I hadn't really thought about it until we did the run through and then I got all emotional. So it's going to be an emotional day for sure and seeing family and friends who have supported me on the journey, I know for sure that it's going to be emotional but exciting as well. It means I'm alive because to be honest, I thought it would be a death sentence and I didn't think I'd get through it. So to be standing here and having the opportunity to walk the catwalk, it means a lot. It means I'm alive and there's still much more that I can do on this planet.
Hi, I'm Pretty and I'm a model on The Show today.
What was it that made you apply for The Show?
I watched The Show last year and whilst I was watching I was actually going through chemo. So it totally inspired me seeing those women. I just wanted to feel special.
And you're looking special and that is partly thanks to the lovely Jason, hi. And Jason you're from Estee Lauder.

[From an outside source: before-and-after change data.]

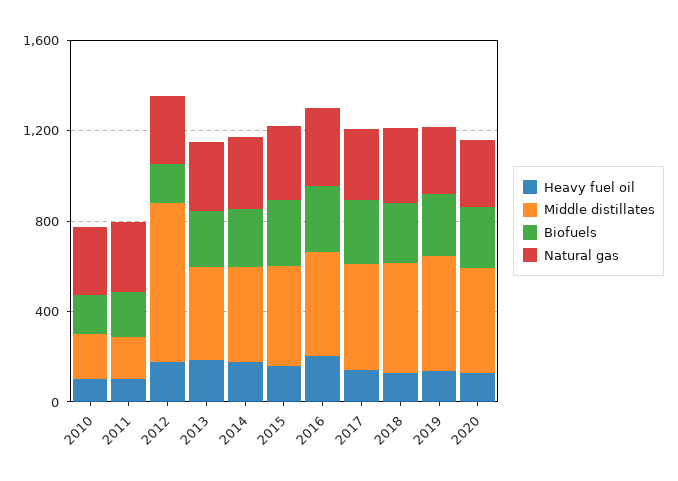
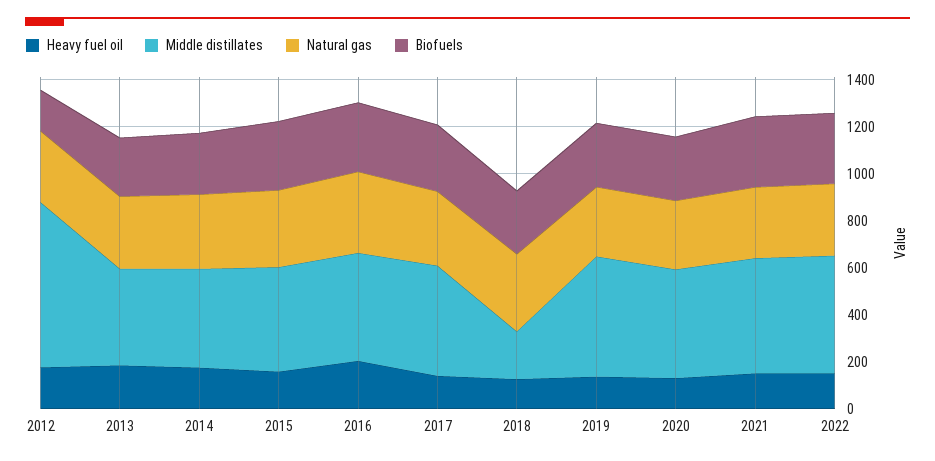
Heavy fuel oil, 2010: 100 -> none
Middle distillates, 2010: 200 -> none
Biofuels, 2010: 200 -> none
Natural gas, 2010: 300 -> none
Heavy fuel oil, 2011: 100 -> none
Middle distillates, 2011: 200 -> none
Biofuels, 2011: 200 -> none
Natural gas, 2011: 300 -> none
Middle distillates, 2018: 500 -> 200
Heavy fuel oil, 2021: none -> 150
Middle distillates, 2021: none -> 500
Natural gas, 2021: none -> 300
Biofuels, 2021: none -> 300
Heavy fuel oil, 2022: none -> 150
Middle distillates, 2022: none -> 500
Natural gas, 2022: none -> 300
Biofuels, 2022: none -> 300

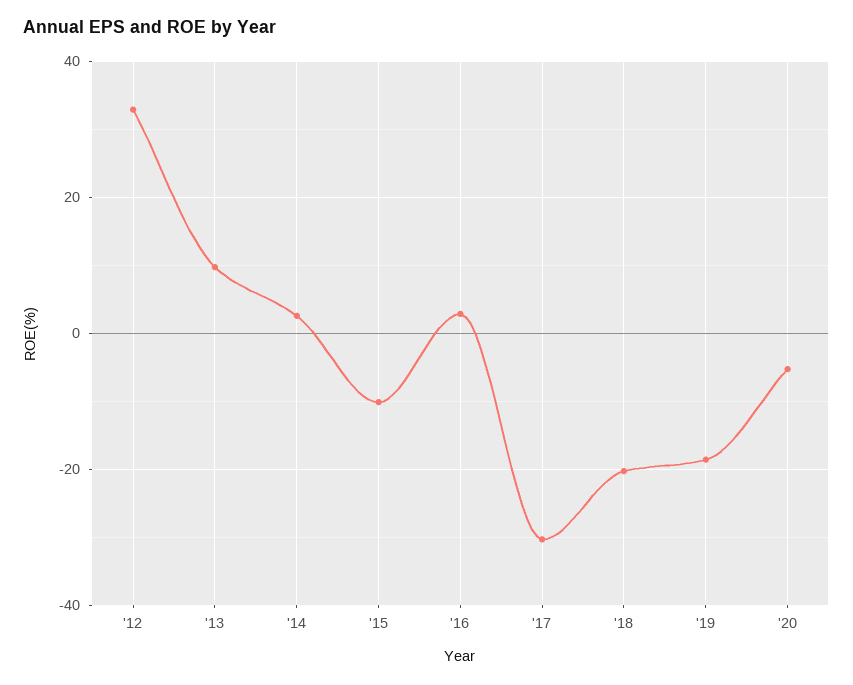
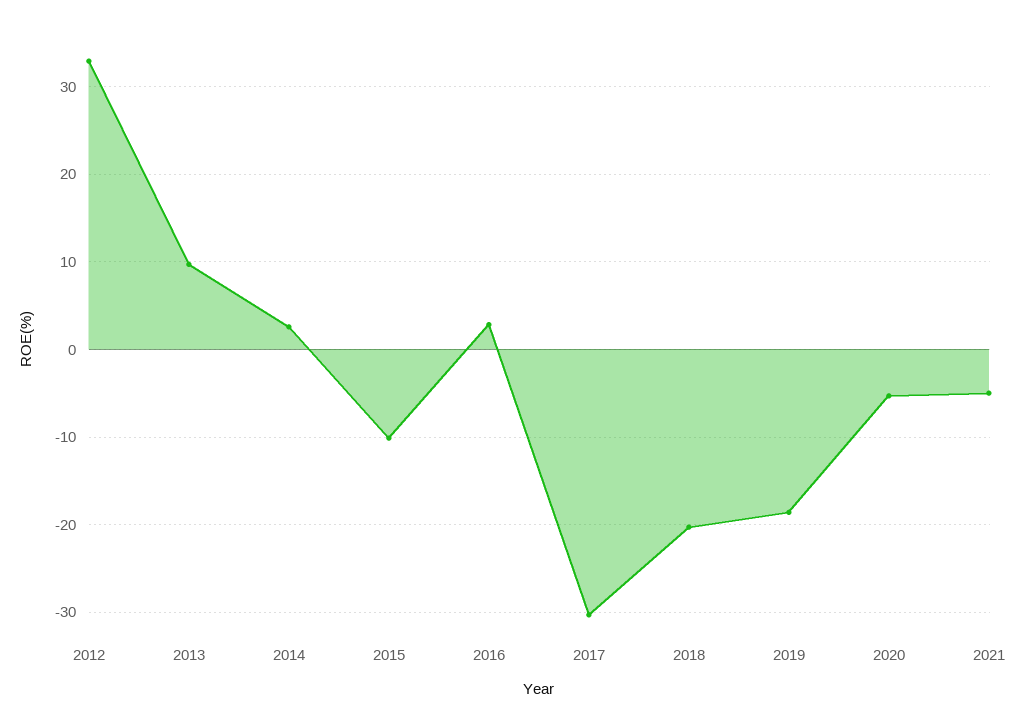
2021: none -> -5

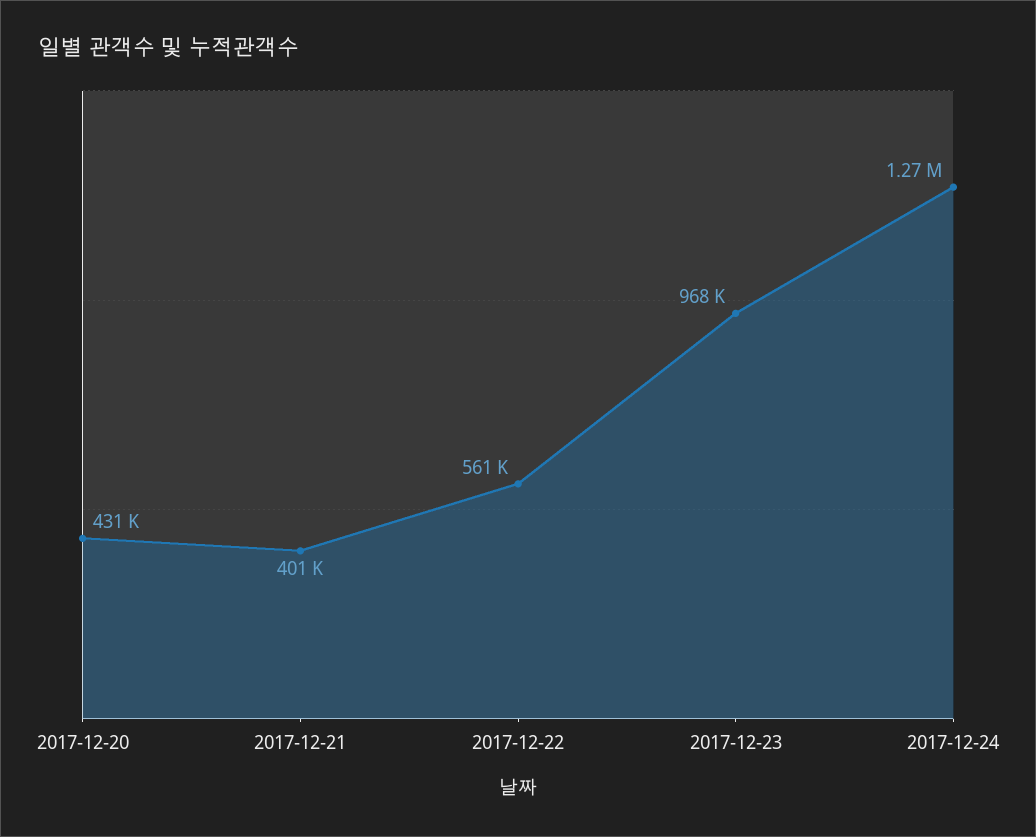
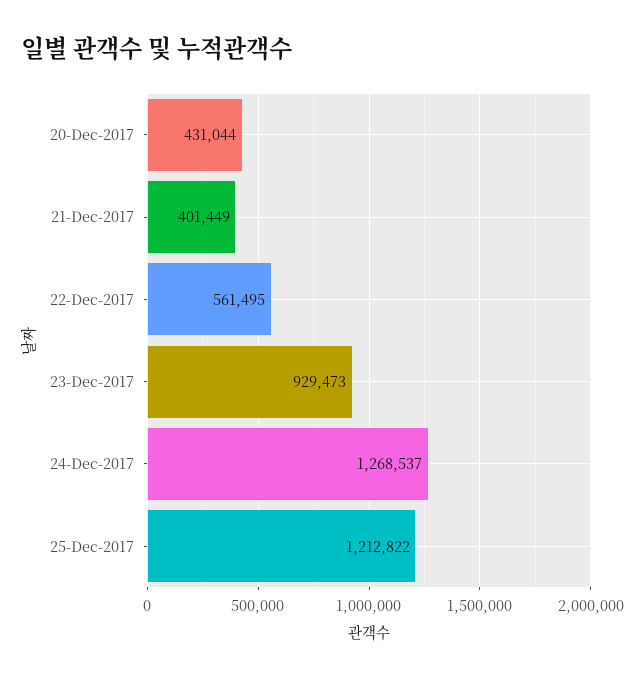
2017-12-23: 968000 -> 929473
25-Dec-2017: none -> 1212822

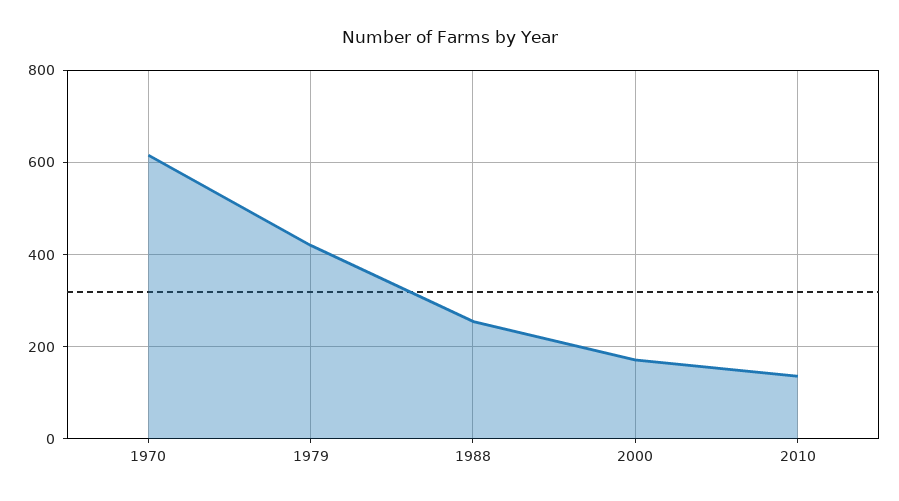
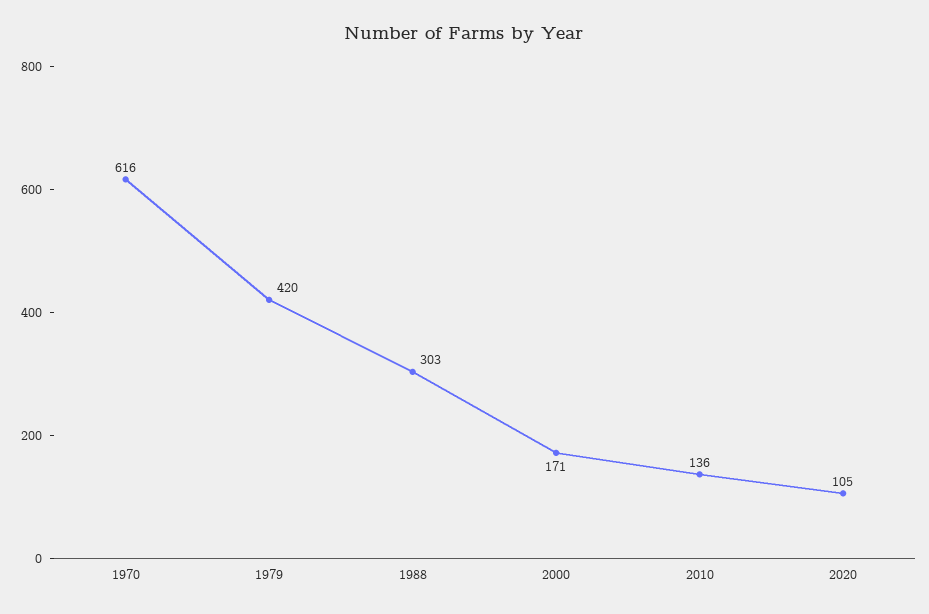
1988: 260 -> 303
2020: none -> 105

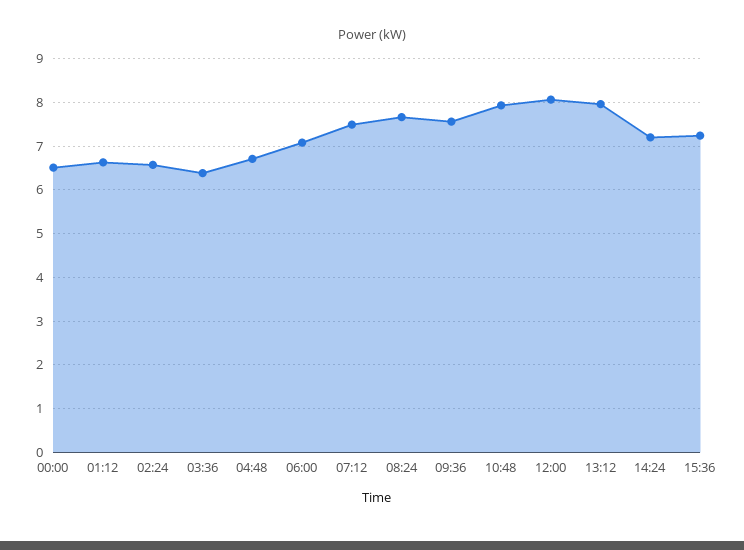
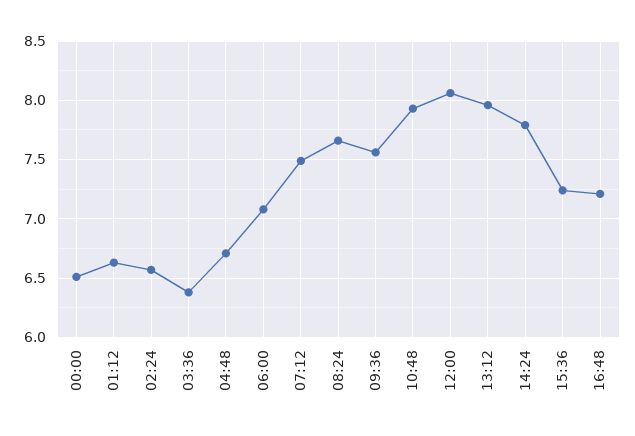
14:24: 7.2 -> 7.8
16:48: none -> 7.2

I am, yeah. I'm part of the Pro team and I've chosen to come here today to support Breast Cancer Now fashion show. And Breast Cancer Now has a partnership with Estee Lauder part of which is doing the makeup for The Show. I'm super, super excited. When I got asked, I was like, absolutely. And it's been such a gorgeous day. Everyone's so lovely and listening to people's stories. It's been, yeah, beautiful.
Hi, my name's Rianna Henry, and I'm one of GHD's freelance educators.
And you're here to style the model's hair for The Show today. What's the partnership between Breast Cancer Now and GHD?
We have a collection that comes out every October and every year a different shade and donations of those tools go to Breast Cancer Now.
How does it feel for you to be able to give a little bit of confidence to the models when they're going on stage?
They're inspirational, they're incredible people and I'm just honoured to be able to make them feel their most confident on the runway.
My name is Lisa Snowdon and I am going to be hosting The Show by Breast Cancer Now today. These models are incredible, you know they're living with breast cancer and beyond. Everybody in The Show has been affected by breast cancer so... It's a beautiful celebration. It's an uplifting, it's a joyful, humbling, emotional and inspiring event. And I'm lucky enough to be here to host both of The Shows today. It really does celebrate the people that are taking to the catwalk. It gives them a moment of just pure joy and celebration for where they are in their lives, what they've been through. There is nothing else like it. So it's fantastic to be involved.
Hi, I'm Amrita and I am a breast cancer thriver and I'm actually going to be leading a meditation to help the models calm down and bring our nervous systems back into bit of stability. I was in The Show last year so I remember how nervous and nerve-racking it is. They are feeling really nervous, emotions are really high so I'm hoping I can help in a little way.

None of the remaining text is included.